User interface change data
Content starts
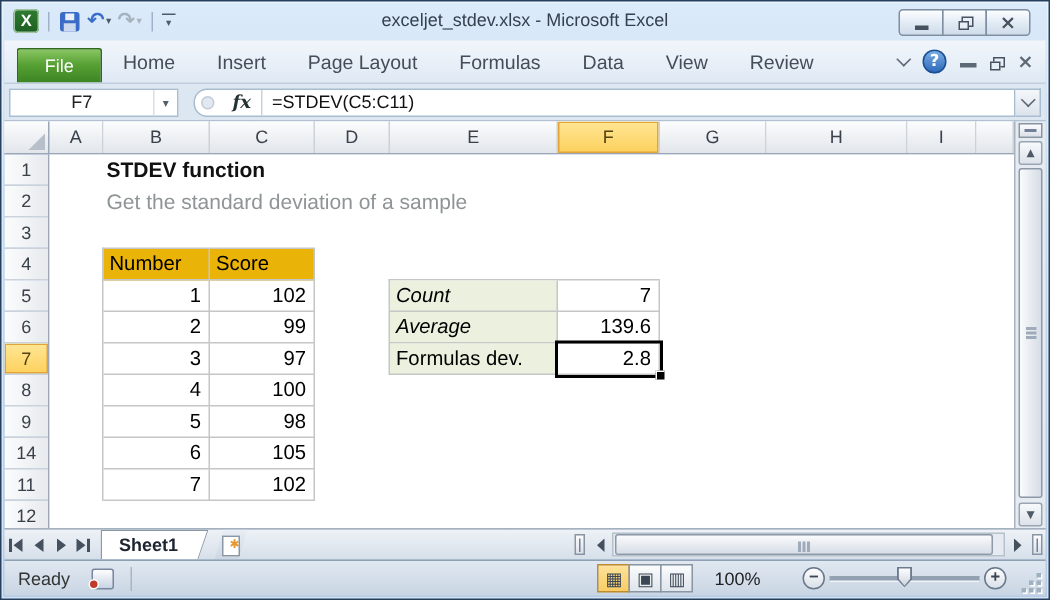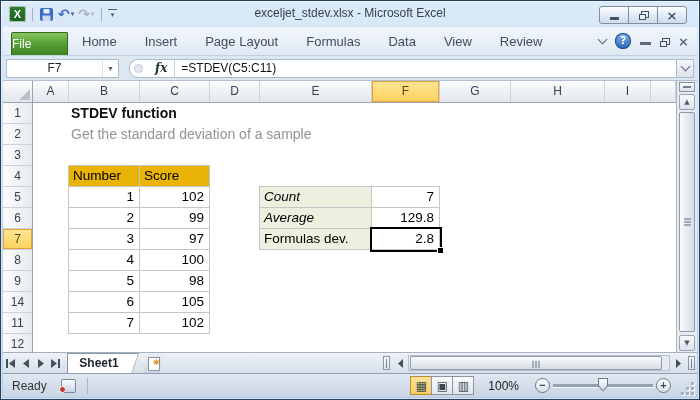--- a/index.html
+++ b/index.html
@@ -33,21 +33,21 @@
   .glyph-restore:before{content:"";position:absolute;left:2px;top:0;width:6px;height:5px;border:1px solid #46525f;}
   .glyph-restore:after{content:"";position:absolute;left:0;top:3px;width:5px;height:4px;border:1px solid #46525f;background:#e8eef6;}
   .glyph-x{color:#46525f;font-size:13px;font-weight:bold;line-height:13px;}
 
   
   .tabrow{position:absolute;left:3px;right:3px;top:27px;height:29px;
     background:linear-gradient(#f2f6fb,#dfe9f4);border-bottom:1px solid #c3cfdf;
     display:flex;align-items:flex-end;box-sizing:border-box;}
   .filetab{margin-left:8px;width:57px;height:23px;border-radius:2px 2px 0 0;
     background:linear-gradient(#8ac562,#57a235 45%,#3d8423);border:1px solid #2e6a17;border-bottom:none;
-    color:#fff;font-size:12px;line-height:22px;box-sizing:border-box;}
+    color:#fff;font-size:12px;text-align:center;line-height:22px;box-sizing:border-box;}
   .rtab{padding:0 14px;font-size:13px;color:#444e5a;line-height:26px;}
   .tabrow-right{position:absolute;right:8px;top:6px;display:flex;align-items:center;gap:9px;}
   .chev{width:6px;height:6px;border-right:1.5px solid #5a6576;border-bottom:1.5px solid #5a6576;transform:rotate(45deg);margin-top:-3px;}
   .helpbtn{width:16px;height:16px;border-radius:50%;background:linear-gradient(#7fb2e8,#2a66b8);
     color:#fff;font-size:11px;font-weight:bold;text-align:center;line-height:16px;box-shadow:inset 0 0 0 1px #1c4e92;}
   .wb-min{width:11px;height:3px;background:#5d6977;margin-top:5px;}
   .wb-x{color:#5d6977;font-size:13px;font-weight:bold;}
 
   
   .fbar{position:absolute;left:3px;right:3px;top:56px;height:25px;background:#dde7f1;
@@ -135,21 +135,21 @@
   .macrobtn{width:20px;height:16px;position:relative;border:1px solid transparent;}
   .macrosheet{position:absolute;left:3px;top:1px;width:13px;height:12px;border:1px solid #7787a0;border-radius:2px;
     background:linear-gradient(#fdfdfe,#c8d4e4);}
   .macrodot{position:absolute;left:1px;bottom:1px;width:5px;height:5px;border-radius:50%;background:#c0392b;border:1px solid #fff;}
   .statussep{width:1px;height:16px;background:#aab6c4;margin-left:8px;}
   .sb-right{margin-left:auto;display:flex;align-items:center;}
   .viewbtns{display:flex;margin-right:14px;}
   .viewbtn{width:22px;height:19px;border:1px solid #8b96a4;margin-left:-1px;background:linear-gradient(#fbfcfd,#dfe5ec);
     display:flex;align-items:center;justify-content:center;font-size:12px;color:#3a4654;box-sizing:border-box;}
   .viewbtn.active{background:linear-gradient(#fde29a,#f8cd64);border-color:#c08b2d;}
-  .zoomlbl{margin-right:16px;color:#222;}
+  .zoomlbl{margin-right:28px;color:#222;}
   .zbtn{width:15px;height:15px;border-radius:50%;border:1px solid #68778a;background:linear-gradient(#fdfdfe,#d9e0e8);
     text-align:center;line-height:13px;font-size:11px;font-weight:bold;color:#3a4654;box-sizing:border-box;}
   .ztrack{width:100px;height:3px;background:#93a1b1;border-bottom:1px solid #f2f5f9;margin:0 3px;position:relative;}
   .ztick{position:absolute;left:50%;top:-3px;width:1px;height:9px;background:#7f8d9d;}
   .zhandle{position:absolute;left:50%;top:-6px;margin-left:-5px;width:10px;height:14px;
     background:#6d7b8d;clip-path:polygon(0 0,100% 0,100% 62%,50% 100%,0 62%);}
   .zhandle:after{content:"";position:absolute;inset:1px;background:linear-gradient(#fdfdfe,#ccd4dd);
     clip-path:polygon(0 0,100% 0,100% 60%,50% 100%,0 60%);}
   .resizegrip{width:14px;height:14px;margin:6px 2px 0 10px;position:relative;}
   .resizegrip i{position:absolute;width:3px;height:3px;background:#9fb0c0;box-shadow:1px 1px 0 #fff;}
@@ -304,21 +304,21 @@
           <div class="tcell tnum" style="width: 70px;">102</div>
         </div>
       </div>
     <div class="abs-table" id="stats-table" style="left:226px;top:83px;">
         <div class="trow">
           <div class="tcell slabel it" style="width: 112px;">Count</div>
           <div class="tcell svalue" style="width: 68px;">7</div>
         </div>
         <div class="trow">
           <div class="tcell slabel it" style="width: 112px;">Average</div>
-          <div class="tcell svalue" style="width: 68px;">129.8</div>
+          <div class="tcell svalue" style="width: 68px;">139.6</div>
         </div>
         <div class="trow">
           <div class="tcell slabel" style="width: 112px;">Formulas dev.</div>
           <div class="tcell svalue" style="width: 68px;">2.8</div>
         </div>
       </div>
     <div class="selbox">
       <span class="fillhandle"></span>
     </div>
   </div>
Content ends
Go through the records and show every line with the string "inset" in it.

» **Expected answer**
     color:#fff;font-size:11px;font-weight:bold;text-align:center;line-height:16px;box-shadow:inset 0 0 0 1px #1c4e92;}
   .zhandle:after{content:"";position:absolute;inset:1px;background:linear-gradient(#fdfdfe,#ccd4dd);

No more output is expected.